- [Exercise objective]:
Extract all lines in the data that contain the word "weight".

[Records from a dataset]
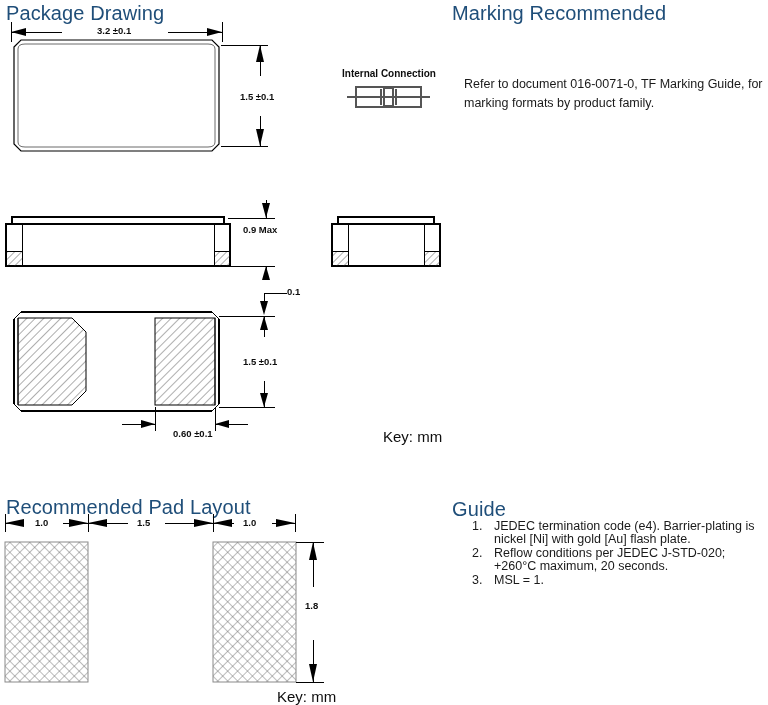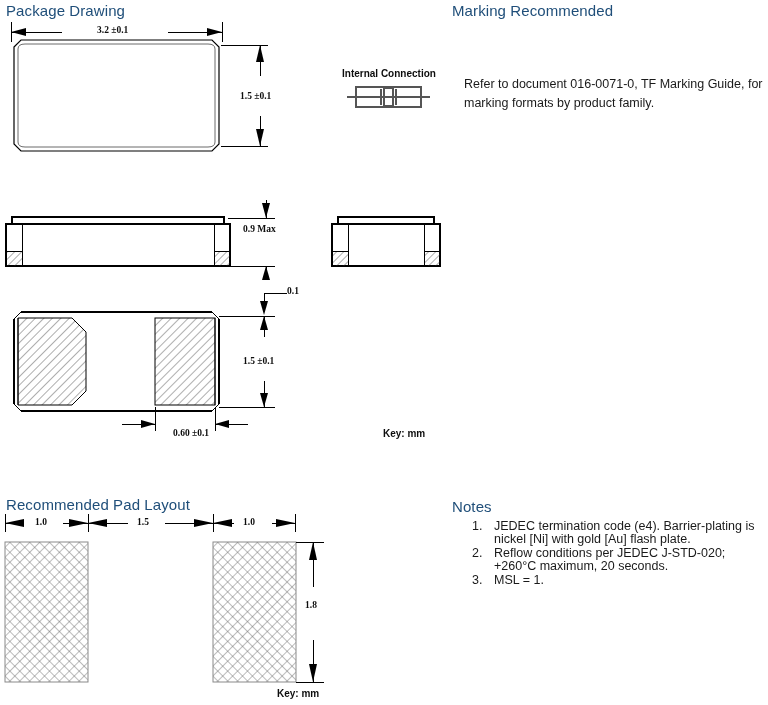--- a/index.html
+++ b/index.html
@@ -6,37 +6,37 @@
   body{
     width:768px;height:705px;
     background:#ffffff;
     font-family:"Liberation Sans", sans-serif;
     position:relative;
     overflow:hidden;
   }
   .abs{position:absolute;}
   .heading{
     color:#1f4e79;
-    font-size:15px;
+    font-size:20px;
     font-weight:400;
     letter-spacing:.1px;
     white-space:nowrap;
   }
   .dim-txt{
-    font-family:Liberation Serif, serif;
+    font-family:Liberation Sans, sans-serif;
     font-size:9.5px;
     font-weight:bold;
     color:#0d0d0d;
     white-space:nowrap;
     letter-spacing:0px;
   }
   .key-txt{
     font-family:"Liberation Sans", sans-serif;
-    font-size:10px;
-    font-weight:bold;
+    font-size:15px;
+    font-weight:normal;
     color:#0d0d0d;
     white-space:nowrap;
     text-align:center;
   }
   .ic-title{
     font-family:"Liberation Sans", sans-serif;
     font-size:10px;
     font-weight:bold;
     color:#0d0d0d;
     white-space:nowrap;
@@ -269,18 +269,18 @@
     <polygon points="313,30 309,48 317,48" fill="#000"></polygon>
     <polygon points="313,170 309,152 317,152" fill="#000"></polygon>
   </svg>
 </div>
 <div class="abs dim-txt" style="left:35px;top:517px;">1.0</div>
 <div class="abs dim-txt" style="left:137px;top:517px;">1.5</div>
 <div class="abs dim-txt" style="left:243px;top:517px;">1.0</div>
 <div class="abs dim-txt" style="left:305px;top:600px;">1.8</div>
 <div class="abs key-txt" style="left:277px;top:688px;">Key:  mm</div>
 
-<div class="abs heading" style="left:452px;top:498px;">Notes</div>
+<div class="abs heading" style="left:452px;top:498px;">Guide</div>
 <ol class="abs notes" style="left:464px;top:520px;width:292px;">
   <li>JEDEC termination code (e4).  Barrier-plating is nickel [Ni] with gold [Au] flash plate.</li>
   <li>Reflow conditions per JEDEC J-STD-020; +260°C maximum, 20 seconds.</li>
   <li>MSL = 1.</li>
 </ol>
 
 </body></html>

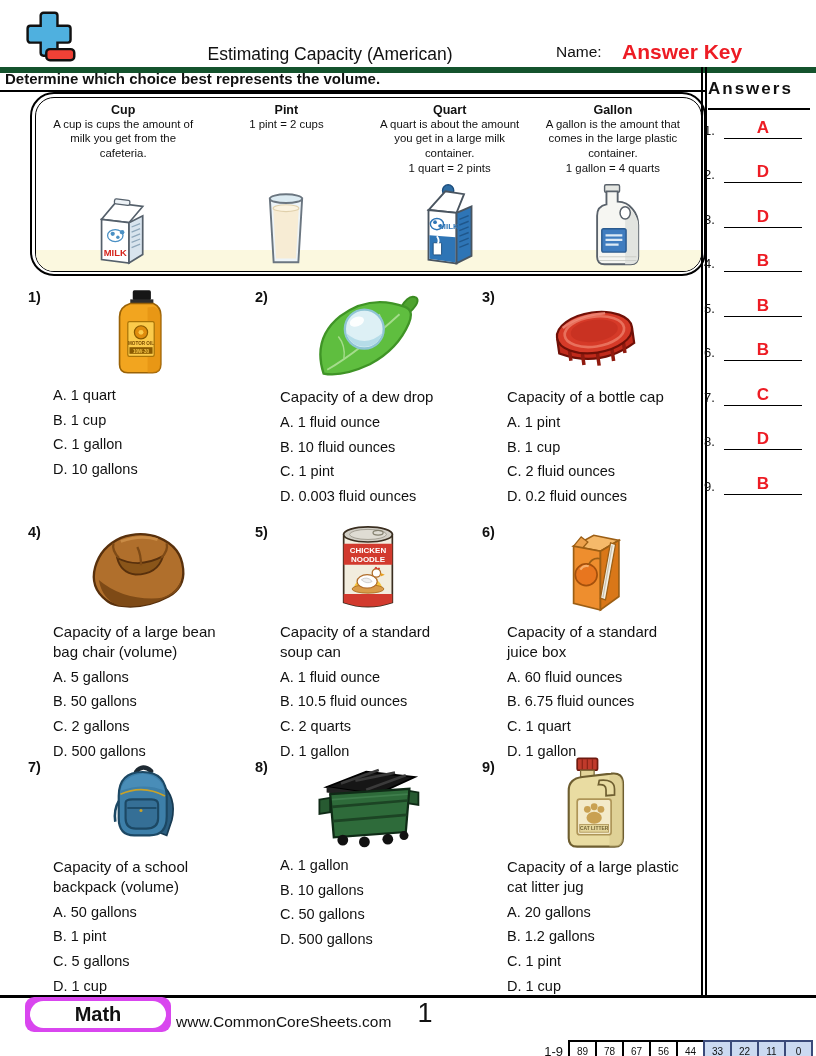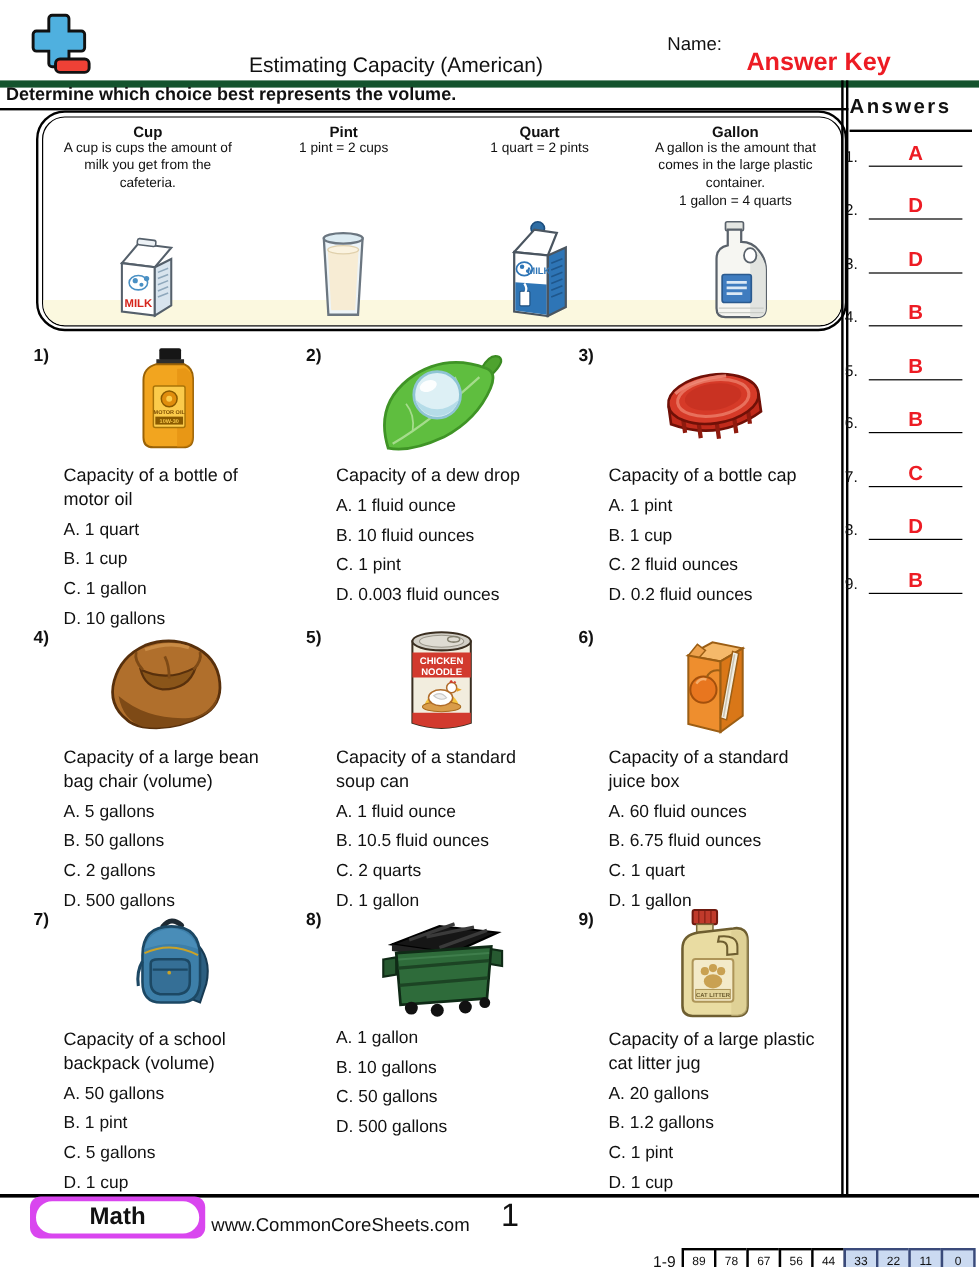--- a/index.html
+++ b/index.html
@@ -4,21 +4,21 @@
 <style>
   html,body{margin:0;padding:0;}
   body{
     width:816px;height:1056px;position:relative;background:#ffffff;
     font-family:"Liberation Sans",sans-serif;color:#111;overflow:hidden;
   }
   
   .header{position:absolute;top:0;left:0;width:816px;height:67px;border-bottom:6px solid #14532d;}
   .logo{position:absolute;left:22px;top:8px;}
   .page-title{position:absolute;left:150px;top:44px;width:360px;text-align:center;font-size:17.5px;}
-  .name-label{position:absolute;left:556px;top:29px;font-size:15.5px;}
+  .name-label{position:absolute;left:556px;top:43px;font-size:15.5px;}
   .name-value{position:absolute;left:622px;top:40px;font-size:21px;font-weight:bold;color:var(--accent-red,#ED1C24);}
   .instruction-row{position:absolute;left:0;top:70px;width:702px;height:20px;border-bottom:2px solid #000;
     font-size:15px;font-weight:bold;padding-left:5px;}
   
   .v-sep-a{position:absolute;left:701px;top:67px;width:2px;height:928px;background:#000;}
   .v-sep-b{position:absolute;left:705px;top:67px;width:2px;height:928px;background:#000;}
   .answers-title{position:absolute;left:708px;top:79px;width:102px;font-size:17px;font-weight:bold;
     letter-spacing:2px;border-bottom:2.5px solid #000;padding-bottom:9px;}
   .answers-list{position:absolute;left:704px;top:94px;width:106px;}
   .ans-item{height:44.5px;display:flex;align-items:flex-end;}
@@ -145,20 +145,21 @@
           <svg width="48" height="76" viewBox="0 0 50 80">
             <path d="M8,7 L42,7 L38,74 L12,74 Z" fill="#EDF4F8" stroke="#6B7680" stroke-width="2"></path>
             <path d="M11.5,17 L38.5,17 L35.5,70 L14.5,70 Z" fill="#F7ECD4"></path>
             <ellipse cx="25" cy="17" rx="13.5" ry="3.6" fill="#FBF3E0" stroke="#E0D0AC" stroke-width="1.2"></ellipse>
             <ellipse cx="25" cy="7" rx="17" ry="4.6" fill="#DCEBF2" stroke="#6B7680" stroke-width="2"></ellipse>
           </svg>
         </div>
       </div>
       <div class="ref-col">
         <div class="ref-title">Quart</div>
+        <div class="ref-desc">A quart is about the amount you get in a large milk container.</div>
         <div class="ref-eq">1 quart = 2 pints</div>
         <div class="ref-img">
           <svg width="58" height="86" viewBox="0 0 62 92">
             <circle cx="29" cy="9" r="6" fill="#2E6DA4" stroke="#1C4E7E" stroke-width="1.5"></circle>
             <polygon points="8,30 26,10 46,13 38,33" fill="#FFFFFF" stroke="#4A5560" stroke-width="2"></polygon>
             <polygon points="8,30 38,33 38,87 8,83" fill="#FFFFFF" stroke="#4A5560" stroke-width="2"></polygon>
             <polygon points="9,57 37,59 37,86 9,82" fill="#2E75B6"></polygon>
             <polygon points="38,33 54,26 54,79 38,87" fill="#2E75B6" stroke="#4A5560" stroke-width="2"></polygon>
             <path d="M41,40 L51,36 M41,46 L51,42 M41,52 L51,48 M41,58 L51,54 M41,64 L51,60 M41,70 L51,66" stroke="#1F578C" stroke-width="1.5"></path>
             <ellipse cx="17" cy="45" rx="7" ry="6" fill="#FFFFFF" stroke="#2E75B6" stroke-width="1.5"></ellipse>
@@ -201,21 +202,20 @@
         <path d="M27,18 L55,18 Q64,22 64,32 L64,92 Q64,102 54,102 L24,102 Q14,102 14,92 L14,34 Q14,22 27,18 Z" fill="#F2A51F" stroke="#9A6206" stroke-width="2"></path>
         <path d="M56,22 Q64,26 64,34 L64,92 Q64,102 54,102 L48,102 L48,23 Z" fill="#E08D0D" opacity="0.55"></path>
         <rect x="24" y="40" width="32" height="42" rx="2" fill="#FBCB4B" stroke="#A87408" stroke-width="1.5"></rect>
         <circle cx="40" cy="53" r="8" fill="#E08D0D" stroke="#8A5A00" stroke-width="1.5"></circle>
         <circle cx="40" cy="53" r="3" fill="#FBCB4B"></circle>
         <text x="40" y="68" text-anchor="middle" font-size="5.6" font-weight="bold" fill="#7A4A00">MOTOR OIL</text>
         <rect x="26" y="71" width="28" height="8" fill="#8A5A00"></rect>
         <text x="40" y="77.5" text-anchor="middle" font-size="5.6" font-weight="bold" fill="#FBCB4B">10W-30</text>
       </svg>
     </div>
-    <div class="q-prompt">Capacity of a bottle of motor oil</div>
     <div class="q-opts">
       <div class="q-opt">A. 1 quart</div>
       <div class="q-opt">B. 1 cup</div>
       <div class="q-opt">C. 1 gallon</div>
       <div class="q-opt">D. 10 gallons</div>
     </div>
   </div>
 
   <div class="question">
     <div class="q-num">2)</div>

- [Written solution]:
     font-weight:400;
     font-weight:bold;
-    font-weight:bold;
+    font-weight:normal;
     font-weight:bold;
   .name-value{position:absolute;left:622px;top:40px;font-size:21px;font-weight:bold;color:var(--accent-red,#ED1C24);}
     font-size:15px;font-weight:bold;padding-left:5px;}
   .answers-title{position:absolute;left:708px;top:79px;width:102px;font-size:17px;font-weight:bold;
         <text x="40" y="68" text-anchor="middle" font-size="5.6" font-weight="bold" fill="#7A4A00">MOTOR OIL</text>
         <text x="40" y="77.5" text-anchor="middle" font-size="5.6" font-weight="bold" fill="#FBCB4B">10W-30</text>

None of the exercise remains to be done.